Most people can relate to the concept of optimal scale on an intuitive, visceral level; we know when something is abnormally big or abnormally small, and we tend to dislike abnormality. The exceptions, be they midgets or giants, are considered freaks. In living things, growth tapers off and stops when the organism has reached its optimum size. Pursuit of largest possible size is a quixotic one, like that of the farmer who tries to grow the largest-possible turnip. Terms like “jumbo shrimp” make children giggle. There was once a very successful and influential religious cult devoted to finding the optimum in all things: the Greek cult of Apollo, with its motto of μηδὲν ἄγαν — “Nothing in excess.” Excess is never without cost, excessive size is no exception, and beyond a certain point the cost of excessive size becomes exorbitant. This point is lost on very few people, virtually all of whom happen to be politicians. For them, there is simply no limit to how big their nation-state should be allowed to become. When they think “bigger” they automatically think “better” and “more powerful,” in spite of much evidence to the contrary. Incapable of understanding the concept of diminishing and negative economies of scale, they cannot understand why increased defense spending results in more military defeats, or why increased spending on education causes ignorance to spread and test scores to plummet, or why increased spending on health care results in an increase in morbidity and mortality. In their headlong pursuit of “growth” they work themselves into the cul de sac of excessive size, a predicament from which there is no escape except through collapse.

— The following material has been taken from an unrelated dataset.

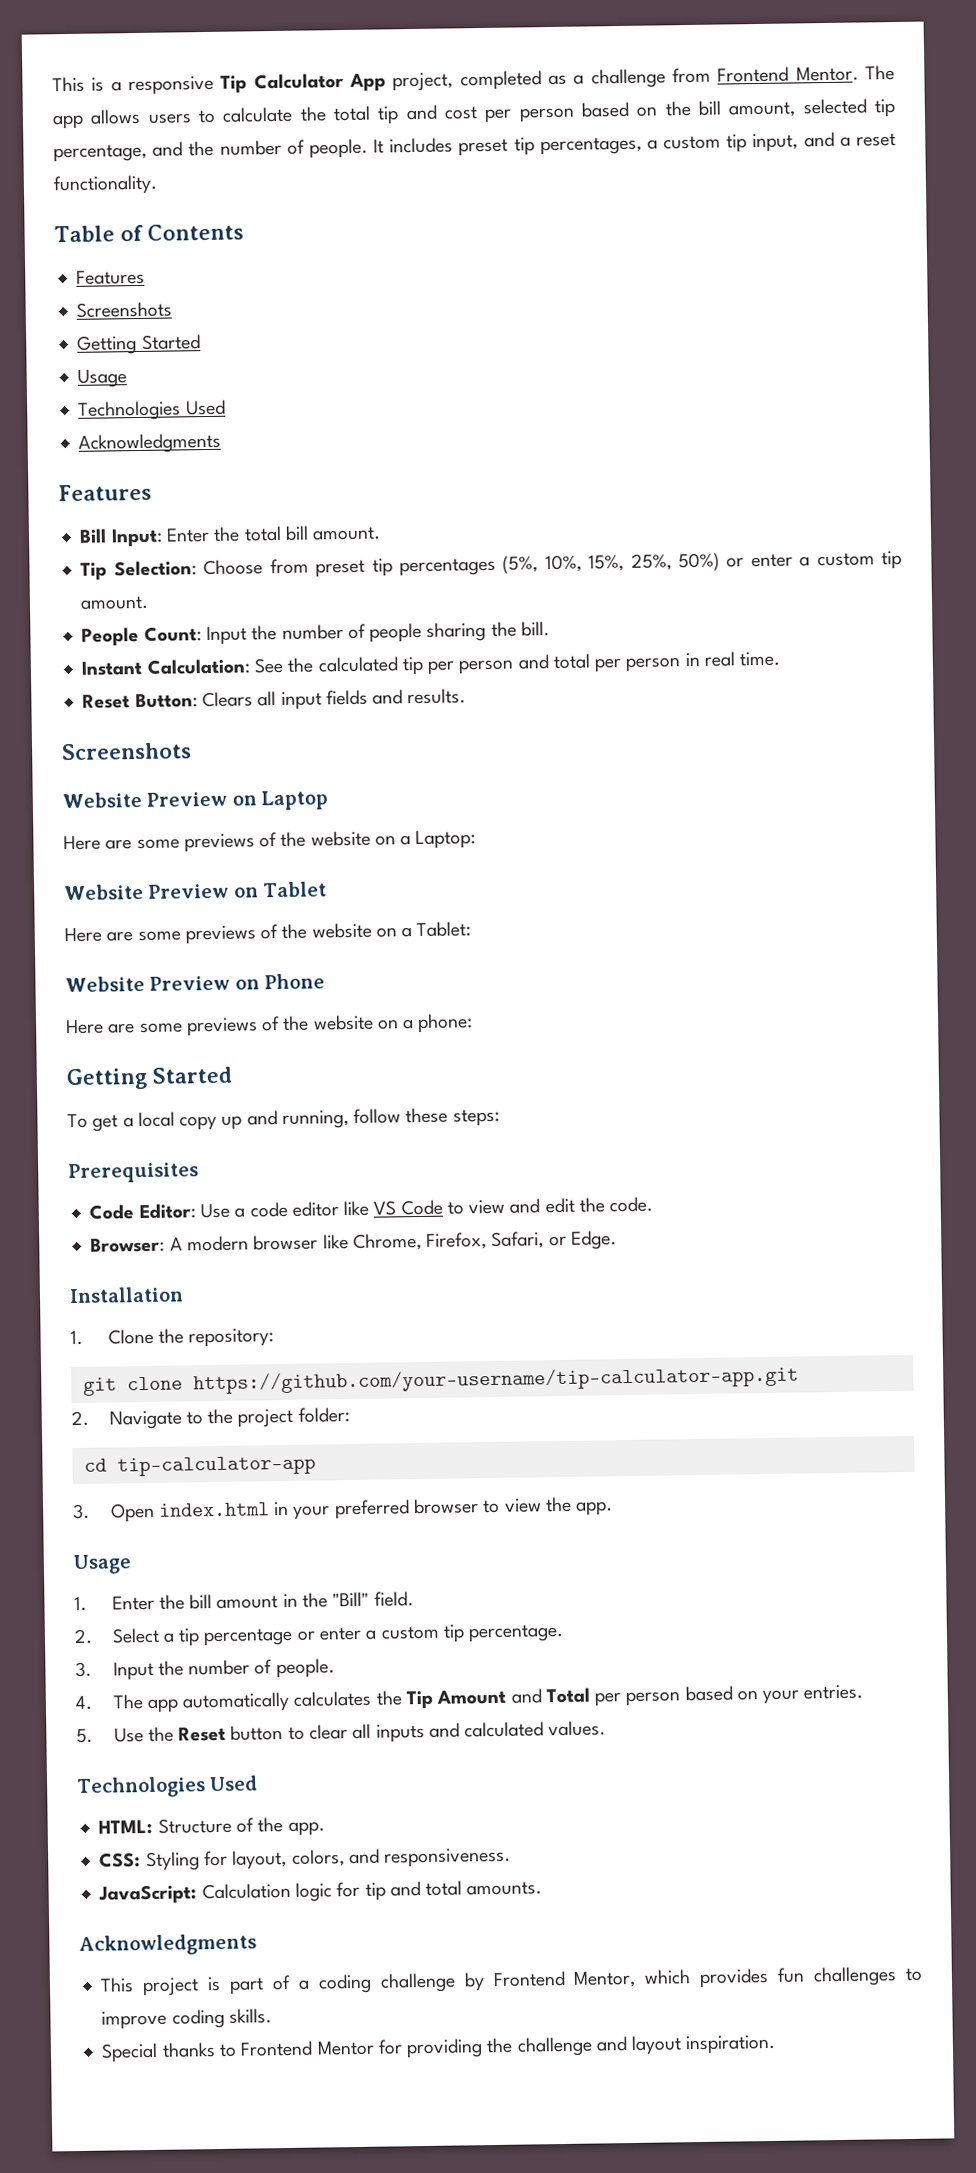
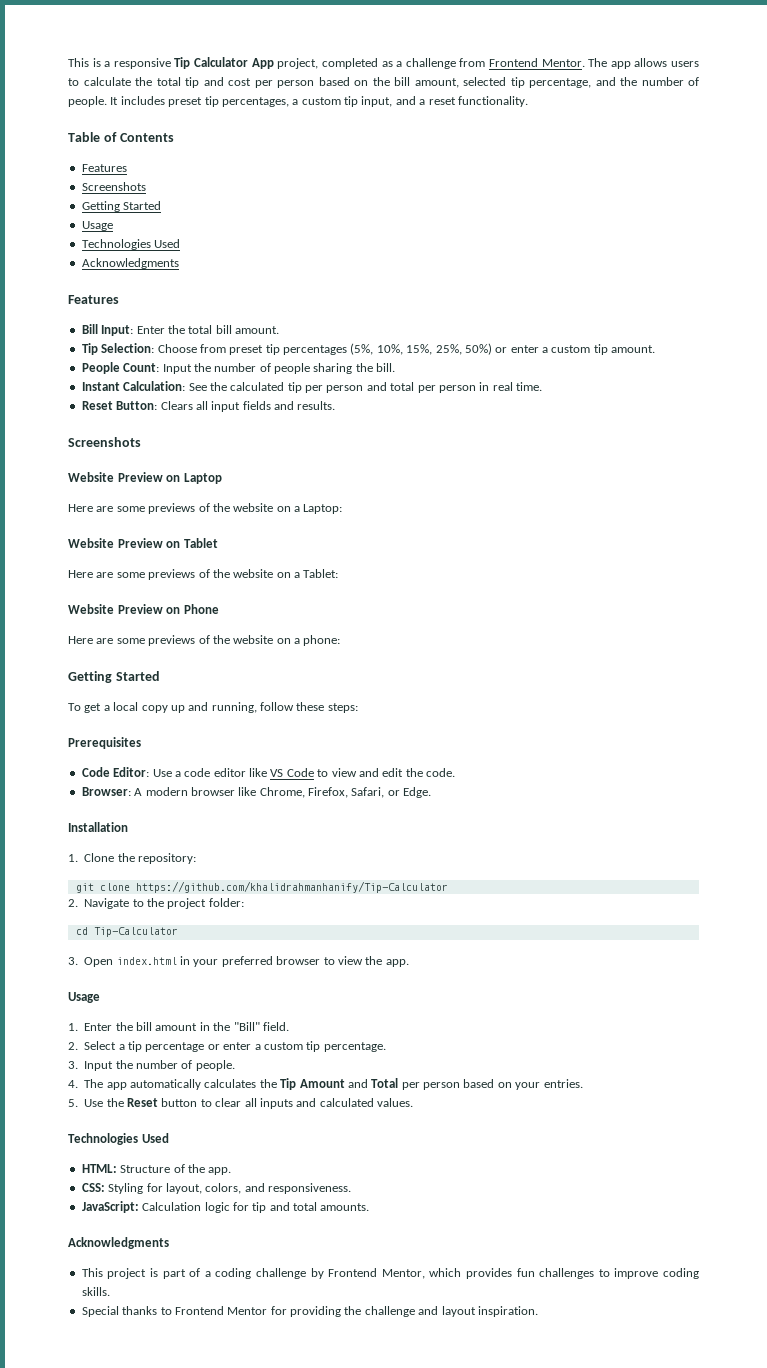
- git clone https://github.com/your-username/tip-calculator-app.git
+ git clone https://github.com/khalidrahmanhanify/Tip-Calculator
- cd tip-calculator-app
+ cd Tip-Calculator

Kohr defines the effect of excessive size using the Law of Diminishing Productivity: if one adds variable units of any factor of production to a fixed quantity of another, at some point the effect of adding one more variable unit will decrease productivity rather than increase it. The best example of this law in action we currently have is with population as the variable unit and Earth as the fixed unit. Indications are that we passed this point some time ago, but the population continues to grow because, although productivity is being steadily diminished, it is still above zero. Kohr’s ideas lived on in the work of E. F. Schumacher and others, but they have failed to gain enough traction to reverse the march to gigantism, followed inexorably by collapse.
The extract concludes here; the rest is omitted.